Your assignment:
Set down each entry exactly as given; pictures should not appear in the copy.

Data for the task:
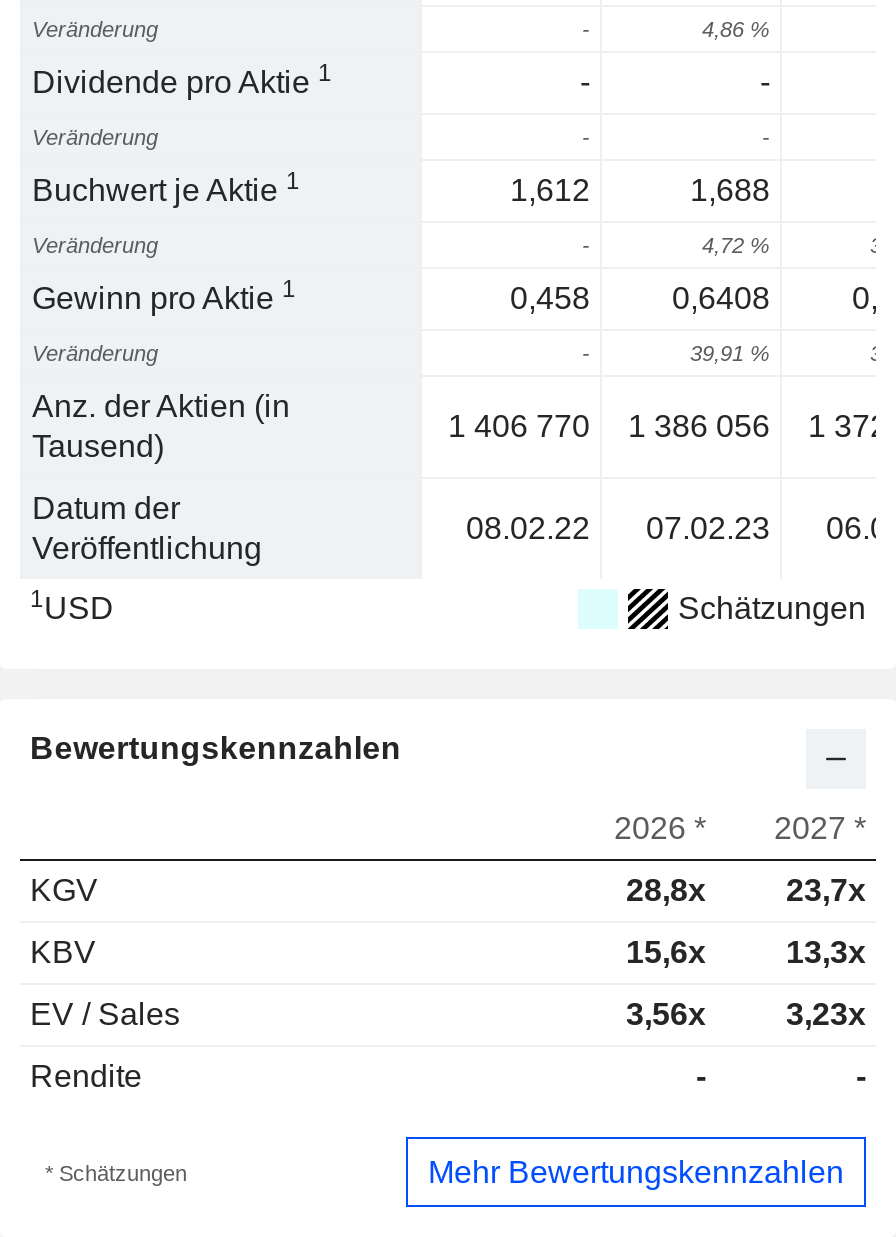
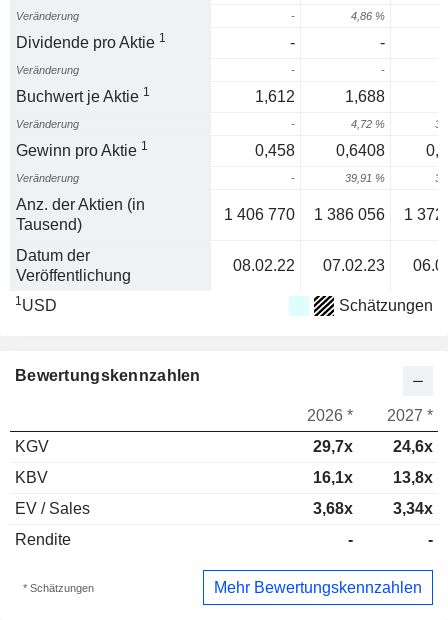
- 28,8x
- 23,7x
+ 29,7x
+ 24,6x

- 15,6x
- 13,3x
+ 16,1x
+ 13,8x

- 3,56x
- 3,23x
+ 3,68x
+ 3,34x
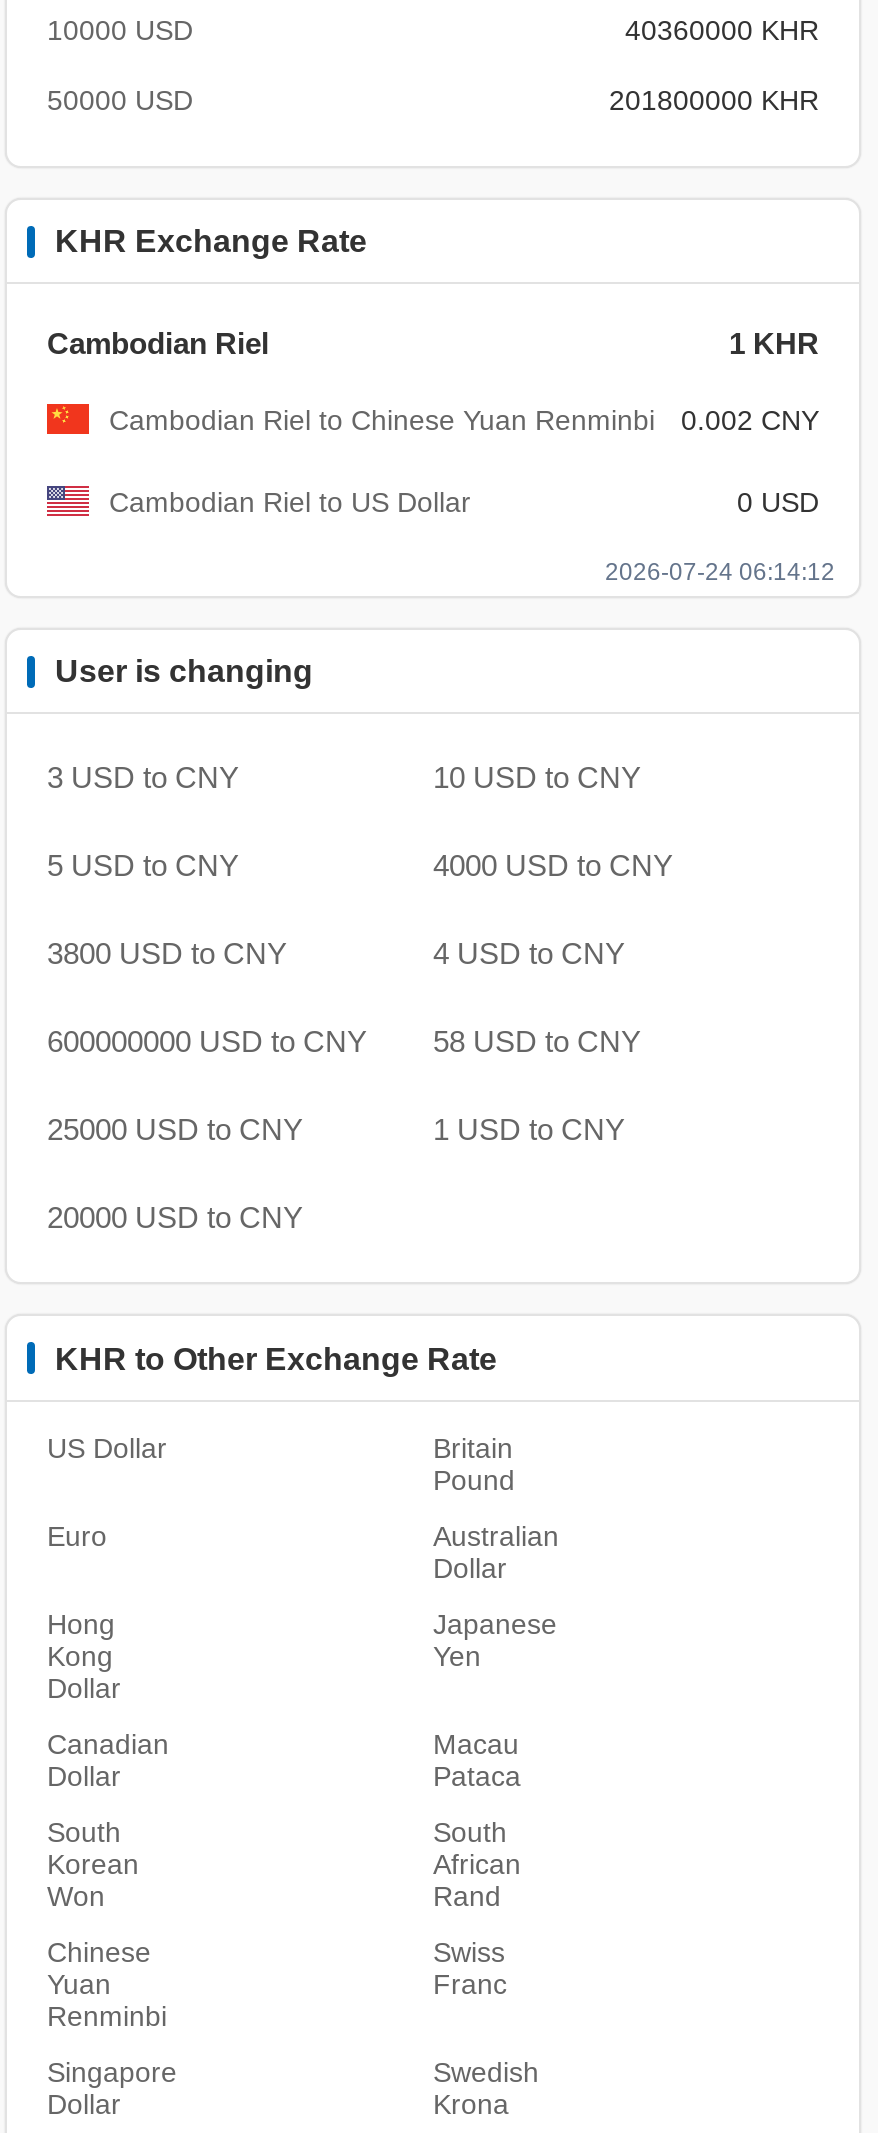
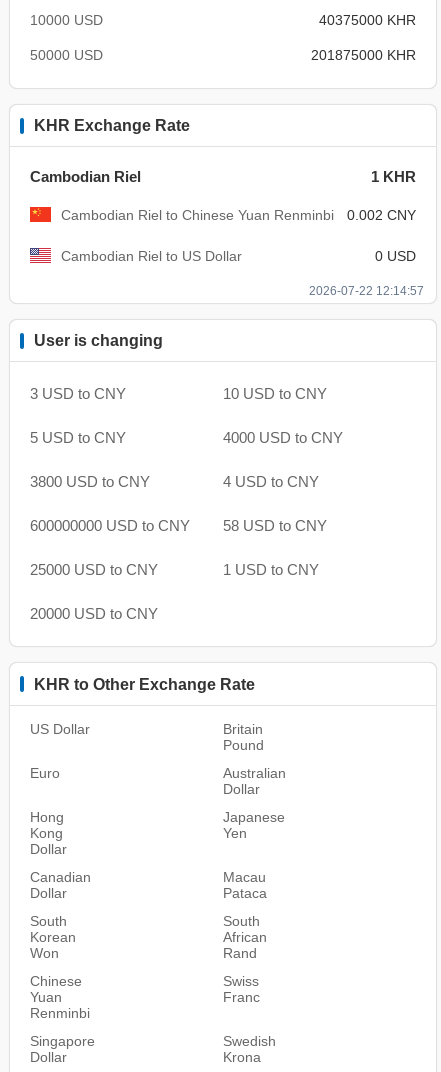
- 40360000 KHR
+ 40375000 KHR

- 201800000 KHR
+ 201875000 KHR

- 2026-07-24 06:14:12
+ 2026-07-22 12:14:57
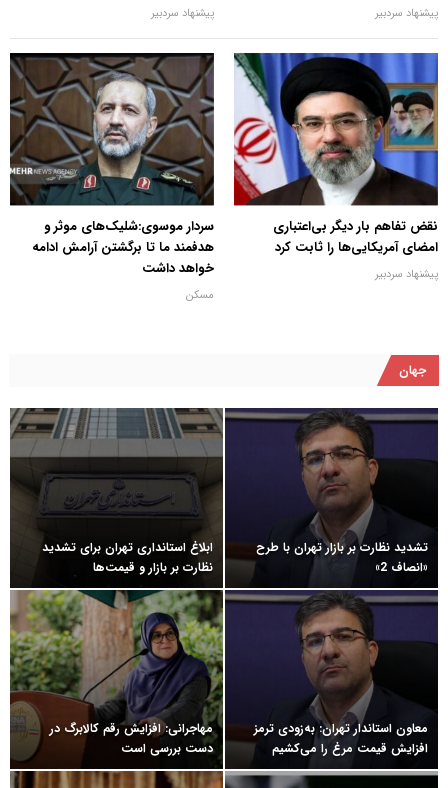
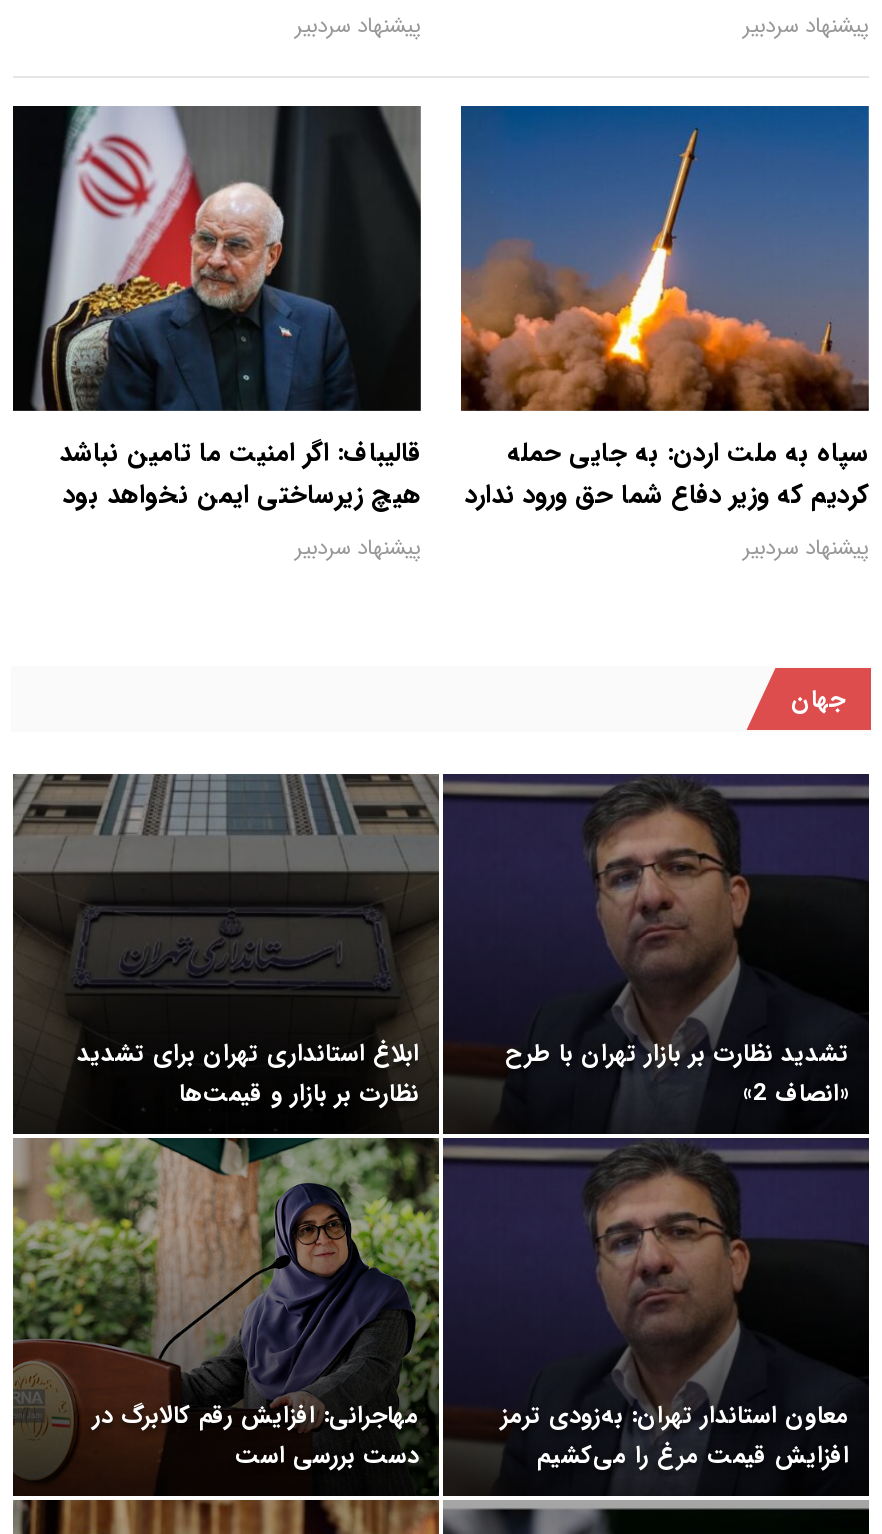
- [image]
- سردار موسوی:شلیک‌های موثر و
- هدفمند ما تا برگشتن آرامش ادامه
- خواهد داشت
- مسکن
+ [image]
+ قالیباف: اگر امنیت ما تامین نباشد
+ هیچ زیرساختی ایمن نخواهد بود
+ پیشنهاد سردبیر

- [image]
- نقض تفاهم بار دیگر بی‌اعتباری
- امضای آمریکایی‌ها را ثابت کرد
+ [image]
+ سپاه به ملت اردن: به جایی حمله
+ کردیم که وزیر دفاع شما حق ورود ندارد
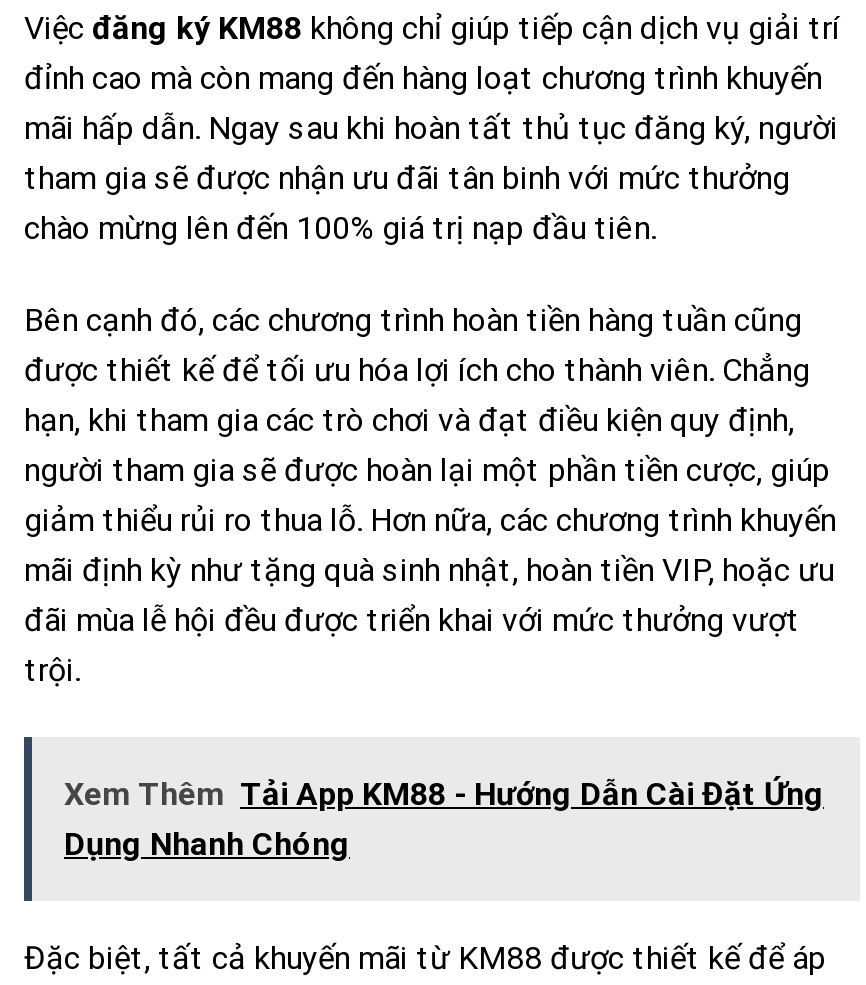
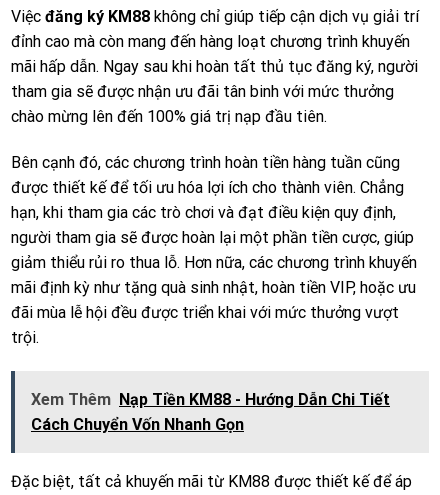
- Xem Thêm Tải App KM88 - Hướng Dẫn Cài Đặt Ứng
- Dụng Nhanh Chóng
+ Xem Thêm Nạp Tiền KM88 - Hướng Dẫn Chi Tiết
+ Cách Chuyển Vốn Nhanh Gọn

Exercise response:
- 28,8x
- 23,7x
+ 29,7x
+ 24,6x

- 15,6x
- 13,3x
+ 16,1x
+ 13,8x

- 3,56x
- 3,23x
+ 3,68x
+ 3,34x
- 40360000 KHR
+ 40375000 KHR

- 201800000 KHR
+ 201875000 KHR

- 2026-07-24 06:14:12
+ 2026-07-22 12:14:57
- [image]
- سردار موسوی:شلیک‌های موثر و
- هدفمند ما تا برگشتن آرامش ادامه
- خواهد داشت
- مسکن
+ [image]
+ قالیباف: اگر امنیت ما تامین نباشد
+ هیچ زیرساختی ایمن نخواهد بود
+ پیشنهاد سردبیر

- [image]
- نقض تفاهم بار دیگر بی‌اعتباری
- امضای آمریکایی‌ها را ثابت کرد
+ [image]
+ سپاه به ملت اردن: به جایی حمله
+ کردیم که وزیر دفاع شما حق ورود ندارد
- Xem Thêm Tải App KM88 - Hướng Dẫn Cài Đặt Ứng
- Dụng Nhanh Chóng
+ Xem Thêm Nạp Tiền KM88 - Hướng Dẫn Chi Tiết
+ Cách Chuyển Vốn Nhanh Gọn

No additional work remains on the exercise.